「大英自然史博物館展」に行きました

国立科学博物館で開催中の「大英自然史博物館展」に行きました。
平日にも関わらず、いつもの特別展よりもかなりの混雑。年配の方が多いように感じました。

大英自然史博物館が所蔵する8000万点のコレクションの中から、約370点の至宝が来日しています。

今回の特別展の見どころのひとつ、始祖鳥(ロンドン標本)のホンモノが初来日。自然史博物館や恐竜展などでレプリカはよく観るのですが、「本物が来る」ことから話題を呼んでいます。

大英博物館展_チラシ(表)

始祖鳥(ロンドン標本)

恐竜と鳥類の特徴を併せ持つ始祖鳥。恐竜(獣脚類)から鳥類が派生・進化したことは現在では当たり前の定説となっています。
今では「どこまでが恐竜でどこからが鳥類なのか」の判別も困難なほど両者が進化的につながった化石が多く産出しています。

「恐竜から鳥類へ」の進化の過程が定説になる以前、1861年に始祖鳥は世に知れ渡りました。「翼をもっていた」ことから「鳥類」に分類されています。
現在の分岐分類による体系によると、始祖鳥は「恐竜」-「竜盤類」-「獣脚類」-「テタヌラ類」-「コエルロサウルス類」-「マニラプトル類」-「エウマニラプトル類」-「鳥類」-「古鳥類」に分類されています。

始祖鳥(ロンドン標本)

始祖鳥(ロンドン標本)

ロンドン標本は、始祖鳥の模式標本でもあります。新しく発見された化石が始祖鳥か否かを判断するための基盤となる標本になっています。

 

ダーウィンの「種の起源」手稿

チャールズ・ダーウィンの「種の起源」(英名:On the Origin of Species)は、史上最も影響を及ぼした本のひとつです。

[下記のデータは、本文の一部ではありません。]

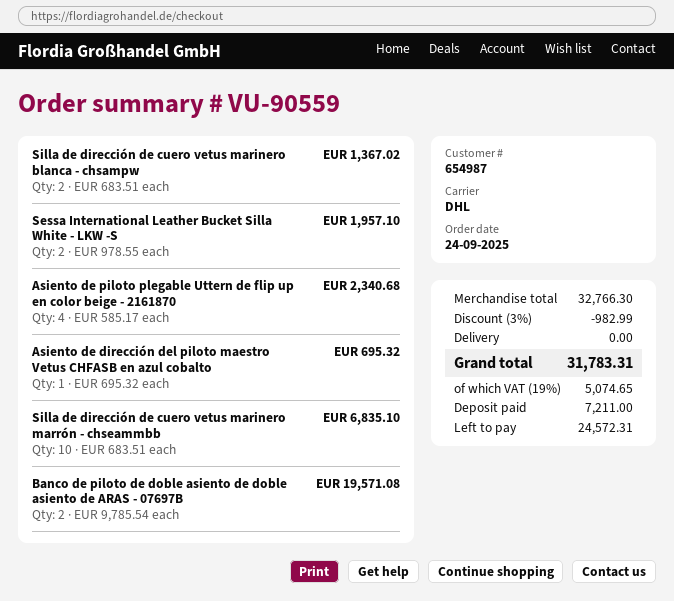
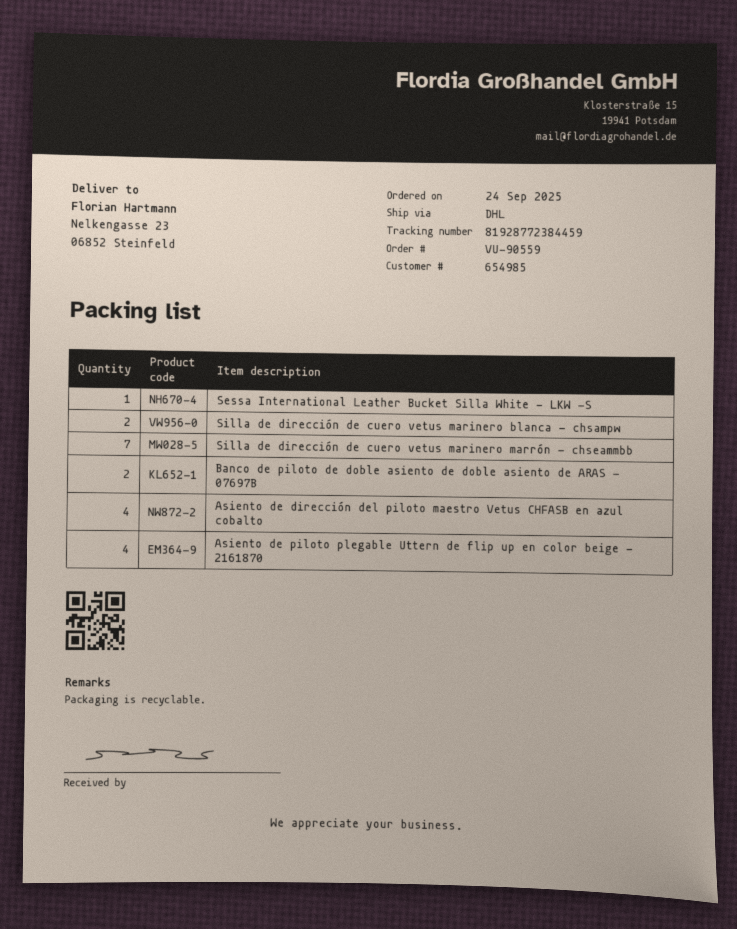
customer number: 654987 -> 654985
Sessa International Leather Bucket Silla White - LKW -S: 2 -> 1
Asiento de dirección del piloto maestro Vetus CHFASB en azul cobalto: 1 -> 4
Silla de dirección de cuero vetus marinero marrón - chseammbb: 10 -> 7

1859年11月に出版された進化論についての書籍で、「神が干渉することなく、生物は自然選択によって環境に適応するように変化し、種の分化によって多様な生物種が発展していった」ことを主張したものです。
当時の「神による万物創造」の概念を否定した考え方は、自然科学の分野に留まらず宗教や哲学を巻き込んだ論争を引き起こしました。

ダーウィンの「種の起源」手稿

チャールズ・ダーウィンの「種の起源」手稿

本能についての章の1ページが展示されていました。
ダーウィン本人が記載した生原稿です。すげーーーー。

 

リンネの「自然の体系」

「自然の体系」(英名:Systema Naturae)は、植物分類学の父と呼ばれるカール・リンネが二名法を使って様々な生物種を記した書籍です。 それまで生物種を表すには形容詞などが多用され、長い名前がつけられていました。「それではややこしい」ということで、属(属している分類グループ名)と種小名(固有の名)とをラテン語であらわし、両者を結合するという考え方です。

1735年に初版出版された「自然の体系」。その後の国際会議で、動物名称について1758年の「自然の体系」第10版から採用することが決められました。動物の学名が分かりやすくなったのは、彼の功績によるところが大きいのです。

自然の体系(第10版、1758年)

自然の体系(第10版、1758年)

 

かつて長く、世界の中心がイギリス「大英帝国」にあったことを感じさせる展示会でした。大英自然史博物館には、人類の知そのものの歴史に由来するものを多く所蔵しているようです。

ロンドンの大英自然史博物館に行ってみたくなりました。